Despite the success of the above methods, they still face challenges on real-world data, mainly in two aspects. One is the serious class imbalance problem: in real-world clinical datasets, normal samples account for the majority of samples, while acidosis samples (especially severe acidosis) are sparse, and this distribution tends to bias model training towards the majority of classes, thus weakening the ability to recognize a few clinically significant classes.

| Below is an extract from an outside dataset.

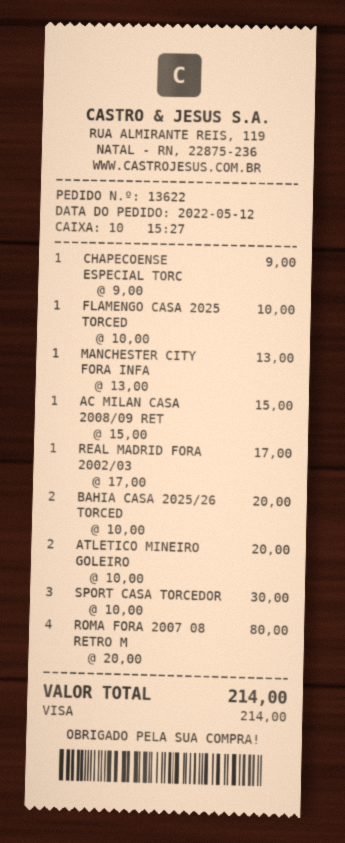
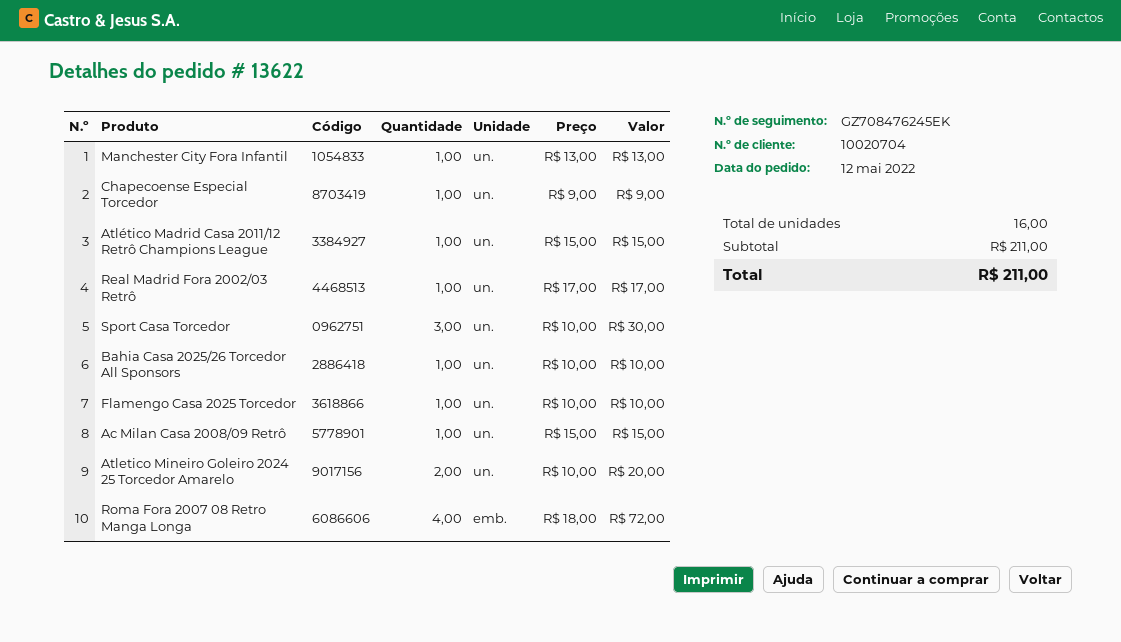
BAHIA CASA 2025/26 TORCED: 2 x 10.00 = 20.00 -> 1 x 10.00 = 10.00
ROMA FORA 2007 08 RETRO M: 4 x 20.00 = 80.00 -> 4 x 18.00 = 72.00
Atlético Madrid Casa 2011/12 Retrô Champions League: none -> 1 x 15.00 = 15.00
total: 214.00 -> 211.00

The second is the lack of targeted treatment for difficult samples: there are a large number of low-confidence or confusing samples in the data, and the generic model structure finds it difficult to learn such samples effectively, limiting further improvement of the overall performance. In order to deal with the above problems, existing studies have mainly tried at three levels: at the data level, over-sampling- or under-sampling-based strategies such as SMOTE [29,30] are used to adjust the class distribution, but this may introduce synthetic sample bias or lose valuable information; at the level of the loss function, methods such as Focal Loss [31], Class-Balanced Loss [32] and so on are introduced to enhance the model’s focus on a few classes or difficult samples, but these methods are sensitive to hyperparameters and may harm the overall performance by focusing too much on a few classes; and at the model level, strategies such as integrated learning [33] or stacking [34] are used to improve the discriminative ability of difficult samples and reduce the risk of overfitting by combining multiple base learners, but traditional stacking usually requires multiple classifiers to be trained in parallel on the full amount of data, lacks explicit special optimization for difficult samples, and its fusion is mostly simple weighting or voting, which make it difficult to deeply explore the complementarity and uncertainty information in the classification behaviors of different models.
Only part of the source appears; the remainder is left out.